TASK INSTRUCTIONS. Return, from the lines below, each one that includes the word "none".

SUPPLIED MATERIAL.

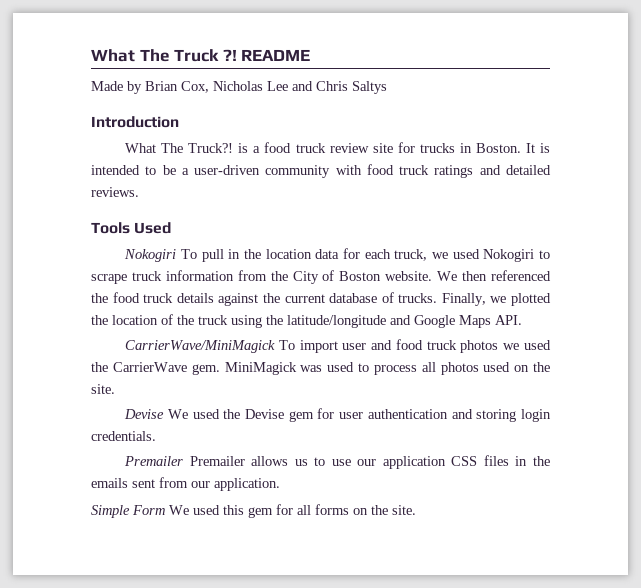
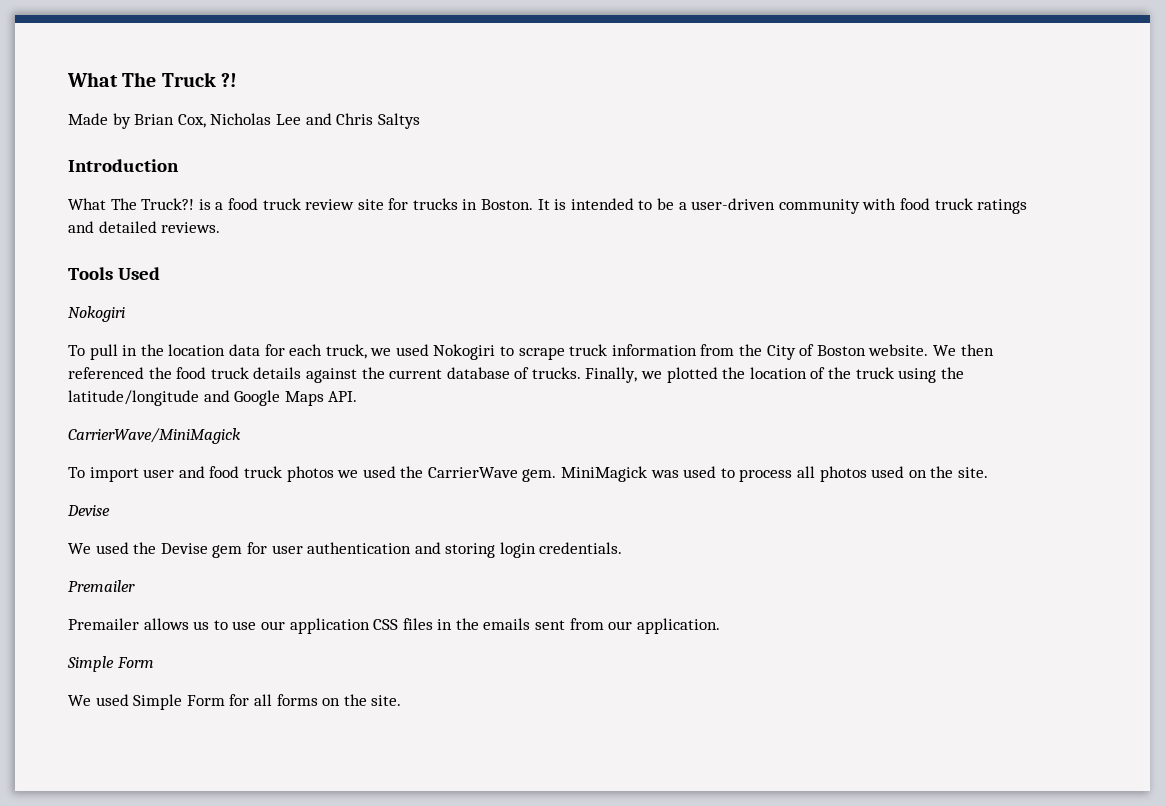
[241,49,311,61] README -> (238, 80) none
(177, 255) none -> (125, 314) //
(276, 346) none -> (241, 436) //
(165, 414) none -> (110, 510) //
(184, 461) none -> (135, 586) //
[169,505,273,518] We used this gem -> [68,694,225,710] // We used Simple Form

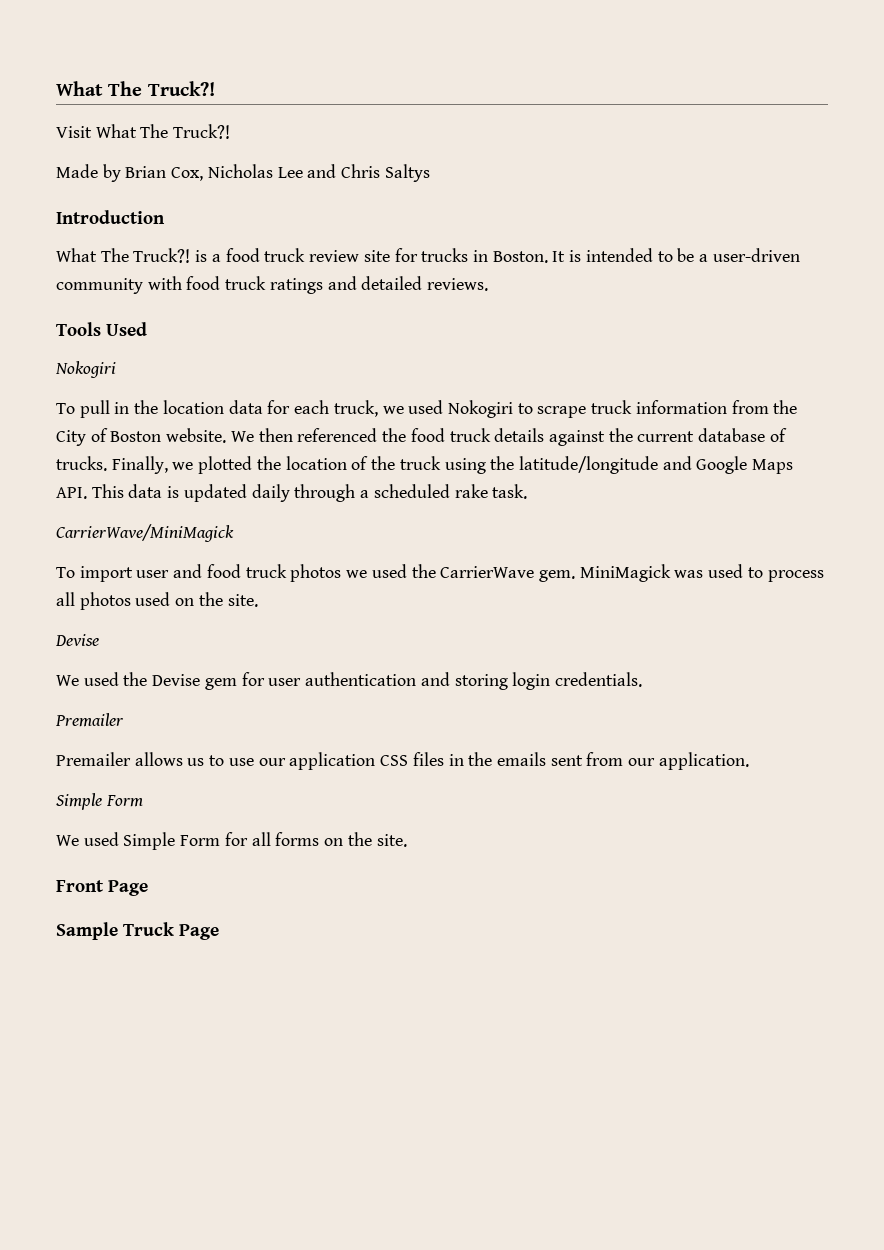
[67,72,238,87] What The Truck ?! -> [56,81,215,96] [56,124,231,139] What The Truck?! // Visit What The Truck?!
(358, 396) none -> [91,484,528,502] This data is updated daily through a scheduled rake task.
(402, 700) none -> [56,880,148,896] [56,922,219,940] // Front Page // Sample Truck Page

EXERCISE SOLUTION.
[241,49,311,61] README -> (238, 80) none
(177, 255) none -> (125, 314) //
(276, 346) none -> (241, 436) //
(165, 414) none -> (110, 510) //
(184, 461) none -> (135, 586) //
(358, 396) none -> [91,484,528,502] This data is updated daily through a scheduled rake task.
(402, 700) none -> [56,880,148,896] [56,922,219,940] // Front Page // Sample Truck Page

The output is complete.